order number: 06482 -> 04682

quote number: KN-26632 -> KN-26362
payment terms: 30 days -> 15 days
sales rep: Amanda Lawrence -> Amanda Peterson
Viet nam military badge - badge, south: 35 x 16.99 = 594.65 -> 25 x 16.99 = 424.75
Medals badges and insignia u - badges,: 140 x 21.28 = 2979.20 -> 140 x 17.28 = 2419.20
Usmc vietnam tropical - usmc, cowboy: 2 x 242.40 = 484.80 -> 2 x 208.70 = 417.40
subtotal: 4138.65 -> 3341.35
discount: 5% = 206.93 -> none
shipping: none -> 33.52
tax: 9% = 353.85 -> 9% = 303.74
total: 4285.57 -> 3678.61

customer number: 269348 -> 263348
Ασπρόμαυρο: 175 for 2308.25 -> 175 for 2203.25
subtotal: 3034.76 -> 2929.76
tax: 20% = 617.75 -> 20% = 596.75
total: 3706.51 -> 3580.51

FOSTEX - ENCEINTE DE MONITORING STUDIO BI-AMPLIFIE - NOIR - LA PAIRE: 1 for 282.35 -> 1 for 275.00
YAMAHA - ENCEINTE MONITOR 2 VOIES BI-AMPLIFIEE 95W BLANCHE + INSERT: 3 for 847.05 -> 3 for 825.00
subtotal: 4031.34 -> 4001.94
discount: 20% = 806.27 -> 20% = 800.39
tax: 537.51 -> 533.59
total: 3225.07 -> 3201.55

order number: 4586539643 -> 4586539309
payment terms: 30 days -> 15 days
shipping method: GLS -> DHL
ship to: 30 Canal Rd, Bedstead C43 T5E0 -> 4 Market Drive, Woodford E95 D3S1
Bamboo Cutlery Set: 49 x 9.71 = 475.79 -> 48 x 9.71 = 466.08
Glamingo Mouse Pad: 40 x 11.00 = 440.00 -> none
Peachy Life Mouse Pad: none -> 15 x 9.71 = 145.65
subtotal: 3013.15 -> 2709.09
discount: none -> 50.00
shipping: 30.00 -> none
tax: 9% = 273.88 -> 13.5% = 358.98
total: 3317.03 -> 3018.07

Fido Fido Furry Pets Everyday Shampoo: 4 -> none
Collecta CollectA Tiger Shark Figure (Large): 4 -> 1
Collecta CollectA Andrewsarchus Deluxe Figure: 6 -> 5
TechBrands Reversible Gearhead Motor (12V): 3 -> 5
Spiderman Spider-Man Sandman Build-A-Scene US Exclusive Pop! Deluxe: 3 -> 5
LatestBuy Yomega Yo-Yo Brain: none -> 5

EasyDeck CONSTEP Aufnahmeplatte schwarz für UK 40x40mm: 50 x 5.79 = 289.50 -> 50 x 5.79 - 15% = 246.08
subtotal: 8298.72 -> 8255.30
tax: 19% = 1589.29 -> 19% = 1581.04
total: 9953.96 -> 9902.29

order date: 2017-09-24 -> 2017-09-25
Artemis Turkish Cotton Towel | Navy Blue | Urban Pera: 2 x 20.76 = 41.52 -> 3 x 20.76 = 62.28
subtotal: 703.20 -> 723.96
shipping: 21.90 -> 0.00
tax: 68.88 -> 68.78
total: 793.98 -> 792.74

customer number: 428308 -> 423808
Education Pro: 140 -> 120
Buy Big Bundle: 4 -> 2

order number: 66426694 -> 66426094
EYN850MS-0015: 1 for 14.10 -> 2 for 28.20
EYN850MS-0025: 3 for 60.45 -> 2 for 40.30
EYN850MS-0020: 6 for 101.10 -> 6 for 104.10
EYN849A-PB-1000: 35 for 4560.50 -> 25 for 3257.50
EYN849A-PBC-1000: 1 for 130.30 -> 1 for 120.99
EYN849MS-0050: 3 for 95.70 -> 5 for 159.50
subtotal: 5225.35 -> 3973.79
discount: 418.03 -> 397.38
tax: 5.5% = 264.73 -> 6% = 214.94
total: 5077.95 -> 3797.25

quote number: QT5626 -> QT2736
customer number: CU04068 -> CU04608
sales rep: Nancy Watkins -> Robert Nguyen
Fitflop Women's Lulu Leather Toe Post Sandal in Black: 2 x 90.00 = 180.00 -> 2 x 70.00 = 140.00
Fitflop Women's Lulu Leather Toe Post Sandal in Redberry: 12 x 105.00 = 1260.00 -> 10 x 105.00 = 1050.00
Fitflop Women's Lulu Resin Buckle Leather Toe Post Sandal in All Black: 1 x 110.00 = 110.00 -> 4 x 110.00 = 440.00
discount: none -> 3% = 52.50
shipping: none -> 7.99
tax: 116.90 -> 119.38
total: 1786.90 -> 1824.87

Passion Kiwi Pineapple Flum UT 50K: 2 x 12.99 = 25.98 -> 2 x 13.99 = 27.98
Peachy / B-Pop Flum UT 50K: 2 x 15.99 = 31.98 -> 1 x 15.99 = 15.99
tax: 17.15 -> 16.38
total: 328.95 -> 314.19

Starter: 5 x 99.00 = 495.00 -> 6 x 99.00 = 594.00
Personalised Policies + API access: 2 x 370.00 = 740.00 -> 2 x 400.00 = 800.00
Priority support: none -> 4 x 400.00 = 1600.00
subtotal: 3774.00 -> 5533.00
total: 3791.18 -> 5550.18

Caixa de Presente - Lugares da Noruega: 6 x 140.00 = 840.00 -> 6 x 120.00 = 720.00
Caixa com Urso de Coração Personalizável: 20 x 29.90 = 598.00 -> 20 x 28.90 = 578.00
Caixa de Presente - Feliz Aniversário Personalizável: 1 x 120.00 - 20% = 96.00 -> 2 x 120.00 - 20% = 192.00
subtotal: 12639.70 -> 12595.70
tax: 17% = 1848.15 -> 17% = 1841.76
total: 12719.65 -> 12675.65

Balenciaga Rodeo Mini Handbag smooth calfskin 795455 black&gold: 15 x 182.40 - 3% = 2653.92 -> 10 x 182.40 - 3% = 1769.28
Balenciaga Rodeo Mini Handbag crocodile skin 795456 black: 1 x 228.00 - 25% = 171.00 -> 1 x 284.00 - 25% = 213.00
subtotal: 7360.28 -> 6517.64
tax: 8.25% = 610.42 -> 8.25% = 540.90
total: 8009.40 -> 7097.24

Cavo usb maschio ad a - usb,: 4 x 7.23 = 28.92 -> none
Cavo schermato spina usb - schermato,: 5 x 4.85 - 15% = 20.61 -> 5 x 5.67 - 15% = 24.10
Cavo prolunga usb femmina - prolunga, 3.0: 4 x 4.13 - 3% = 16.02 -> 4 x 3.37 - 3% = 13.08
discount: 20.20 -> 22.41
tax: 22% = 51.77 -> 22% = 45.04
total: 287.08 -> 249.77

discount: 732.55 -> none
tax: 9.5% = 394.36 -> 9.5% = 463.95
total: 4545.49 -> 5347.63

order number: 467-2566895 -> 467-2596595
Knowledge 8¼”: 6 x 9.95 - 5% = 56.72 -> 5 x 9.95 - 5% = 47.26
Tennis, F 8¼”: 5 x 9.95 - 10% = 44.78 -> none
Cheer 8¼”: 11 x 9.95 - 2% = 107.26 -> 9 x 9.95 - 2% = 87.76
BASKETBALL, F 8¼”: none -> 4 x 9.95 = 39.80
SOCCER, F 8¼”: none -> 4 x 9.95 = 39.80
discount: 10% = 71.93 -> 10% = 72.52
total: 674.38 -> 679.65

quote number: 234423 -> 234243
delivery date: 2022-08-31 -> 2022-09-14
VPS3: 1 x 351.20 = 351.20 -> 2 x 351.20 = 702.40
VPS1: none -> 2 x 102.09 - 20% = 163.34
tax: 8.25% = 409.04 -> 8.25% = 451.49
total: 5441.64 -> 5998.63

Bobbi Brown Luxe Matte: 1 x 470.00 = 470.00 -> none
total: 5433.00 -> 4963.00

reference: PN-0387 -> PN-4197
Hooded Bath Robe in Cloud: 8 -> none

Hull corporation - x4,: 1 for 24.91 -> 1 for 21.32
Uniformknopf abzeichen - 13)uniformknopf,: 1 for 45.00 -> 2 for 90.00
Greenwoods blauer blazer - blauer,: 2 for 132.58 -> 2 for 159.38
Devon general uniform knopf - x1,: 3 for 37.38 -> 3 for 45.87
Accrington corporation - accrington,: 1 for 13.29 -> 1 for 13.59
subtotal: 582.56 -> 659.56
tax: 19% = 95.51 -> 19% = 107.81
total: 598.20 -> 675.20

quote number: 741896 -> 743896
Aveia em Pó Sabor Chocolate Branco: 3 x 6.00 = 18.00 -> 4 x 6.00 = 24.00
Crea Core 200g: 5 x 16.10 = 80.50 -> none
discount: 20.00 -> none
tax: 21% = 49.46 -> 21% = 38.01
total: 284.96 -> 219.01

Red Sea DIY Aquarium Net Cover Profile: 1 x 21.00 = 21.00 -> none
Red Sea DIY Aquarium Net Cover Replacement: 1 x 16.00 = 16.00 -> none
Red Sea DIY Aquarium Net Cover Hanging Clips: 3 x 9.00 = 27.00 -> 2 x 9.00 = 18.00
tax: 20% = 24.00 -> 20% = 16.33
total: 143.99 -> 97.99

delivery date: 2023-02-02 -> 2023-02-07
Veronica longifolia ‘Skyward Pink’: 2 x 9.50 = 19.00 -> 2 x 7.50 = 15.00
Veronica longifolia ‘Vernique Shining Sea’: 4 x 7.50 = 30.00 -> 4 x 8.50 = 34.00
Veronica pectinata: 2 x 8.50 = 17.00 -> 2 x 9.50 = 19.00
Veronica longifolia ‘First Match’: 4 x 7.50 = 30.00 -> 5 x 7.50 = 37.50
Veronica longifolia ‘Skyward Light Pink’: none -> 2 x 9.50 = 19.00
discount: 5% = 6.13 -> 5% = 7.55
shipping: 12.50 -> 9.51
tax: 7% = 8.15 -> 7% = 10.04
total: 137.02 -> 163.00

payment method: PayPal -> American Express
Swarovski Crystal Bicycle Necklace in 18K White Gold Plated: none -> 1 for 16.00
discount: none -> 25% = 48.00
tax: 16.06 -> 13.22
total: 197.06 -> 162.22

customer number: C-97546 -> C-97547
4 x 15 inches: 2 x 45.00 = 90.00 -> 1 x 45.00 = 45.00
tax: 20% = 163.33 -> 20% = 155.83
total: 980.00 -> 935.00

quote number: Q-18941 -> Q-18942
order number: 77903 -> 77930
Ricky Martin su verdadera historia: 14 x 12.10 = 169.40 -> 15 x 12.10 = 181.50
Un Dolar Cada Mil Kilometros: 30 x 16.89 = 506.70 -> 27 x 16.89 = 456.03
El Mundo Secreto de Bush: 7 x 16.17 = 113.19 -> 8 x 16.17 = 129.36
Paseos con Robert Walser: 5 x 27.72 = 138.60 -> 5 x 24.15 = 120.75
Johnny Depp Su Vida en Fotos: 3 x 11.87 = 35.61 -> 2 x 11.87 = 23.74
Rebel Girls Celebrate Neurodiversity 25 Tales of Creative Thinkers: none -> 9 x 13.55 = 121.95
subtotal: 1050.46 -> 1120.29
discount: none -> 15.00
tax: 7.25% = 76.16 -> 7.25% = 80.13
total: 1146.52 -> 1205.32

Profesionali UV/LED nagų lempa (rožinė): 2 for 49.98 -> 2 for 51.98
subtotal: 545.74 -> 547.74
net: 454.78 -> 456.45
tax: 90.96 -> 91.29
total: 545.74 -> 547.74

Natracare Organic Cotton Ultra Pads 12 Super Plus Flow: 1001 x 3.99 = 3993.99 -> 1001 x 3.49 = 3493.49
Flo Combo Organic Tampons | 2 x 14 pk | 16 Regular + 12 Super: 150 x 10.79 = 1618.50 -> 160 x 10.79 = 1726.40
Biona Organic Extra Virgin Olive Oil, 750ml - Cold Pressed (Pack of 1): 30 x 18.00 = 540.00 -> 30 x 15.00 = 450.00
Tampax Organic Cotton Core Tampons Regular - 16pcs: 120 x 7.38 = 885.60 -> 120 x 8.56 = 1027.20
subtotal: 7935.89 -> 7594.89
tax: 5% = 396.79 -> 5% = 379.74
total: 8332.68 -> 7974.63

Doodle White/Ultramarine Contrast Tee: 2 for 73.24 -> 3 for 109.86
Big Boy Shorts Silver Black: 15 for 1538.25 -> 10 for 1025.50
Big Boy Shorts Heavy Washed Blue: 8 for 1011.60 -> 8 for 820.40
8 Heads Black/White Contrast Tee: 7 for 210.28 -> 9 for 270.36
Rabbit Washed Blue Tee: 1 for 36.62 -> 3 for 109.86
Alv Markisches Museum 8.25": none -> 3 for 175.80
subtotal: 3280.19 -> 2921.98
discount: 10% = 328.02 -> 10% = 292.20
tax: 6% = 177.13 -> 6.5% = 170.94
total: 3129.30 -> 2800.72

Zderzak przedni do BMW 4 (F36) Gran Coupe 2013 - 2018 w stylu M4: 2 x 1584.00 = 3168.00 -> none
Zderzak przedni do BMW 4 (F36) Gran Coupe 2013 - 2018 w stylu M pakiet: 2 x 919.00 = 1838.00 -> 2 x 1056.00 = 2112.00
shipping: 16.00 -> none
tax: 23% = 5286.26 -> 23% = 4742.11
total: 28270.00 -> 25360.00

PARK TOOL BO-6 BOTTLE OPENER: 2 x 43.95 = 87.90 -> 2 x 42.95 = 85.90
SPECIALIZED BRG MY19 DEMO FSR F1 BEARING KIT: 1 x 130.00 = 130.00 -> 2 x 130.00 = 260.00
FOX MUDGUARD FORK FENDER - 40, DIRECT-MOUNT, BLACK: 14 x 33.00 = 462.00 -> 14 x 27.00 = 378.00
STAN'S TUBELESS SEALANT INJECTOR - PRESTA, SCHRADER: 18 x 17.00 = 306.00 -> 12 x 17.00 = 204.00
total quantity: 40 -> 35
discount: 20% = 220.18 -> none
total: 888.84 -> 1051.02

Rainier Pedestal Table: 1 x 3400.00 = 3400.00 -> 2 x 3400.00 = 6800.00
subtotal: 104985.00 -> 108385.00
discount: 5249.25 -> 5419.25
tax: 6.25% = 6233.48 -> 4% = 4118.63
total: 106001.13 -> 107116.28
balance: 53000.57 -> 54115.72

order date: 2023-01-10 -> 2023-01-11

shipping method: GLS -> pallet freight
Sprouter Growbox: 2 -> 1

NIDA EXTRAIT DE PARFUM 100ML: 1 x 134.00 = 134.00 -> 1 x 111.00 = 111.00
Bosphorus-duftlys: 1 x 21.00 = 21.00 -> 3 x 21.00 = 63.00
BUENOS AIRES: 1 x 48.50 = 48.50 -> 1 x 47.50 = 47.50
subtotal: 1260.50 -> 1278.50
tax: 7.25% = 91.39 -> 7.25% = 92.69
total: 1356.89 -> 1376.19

- - -

§ **Assigned task**
Only the lines above from the one with "ship to: 30" through the one with "shipping: 30.00 -> none" should be duplicated, character for character.

§ **Task response**
ship to: 30 Canal Rd, Bedstead C43 T5E0 -> 4 Market Drive, Woodford E95 D3S1
Bamboo Cutlery Set: 49 x 9.71 = 475.79 -> 48 x 9.71 = 466.08
Glamingo Mouse Pad: 40 x 11.00 = 440.00 -> none
Peachy Life Mouse Pad: none -> 15 x 9.71 = 145.65
subtotal: 3013.15 -> 2709.09
discount: none -> 50.00
shipping: 30.00 -> none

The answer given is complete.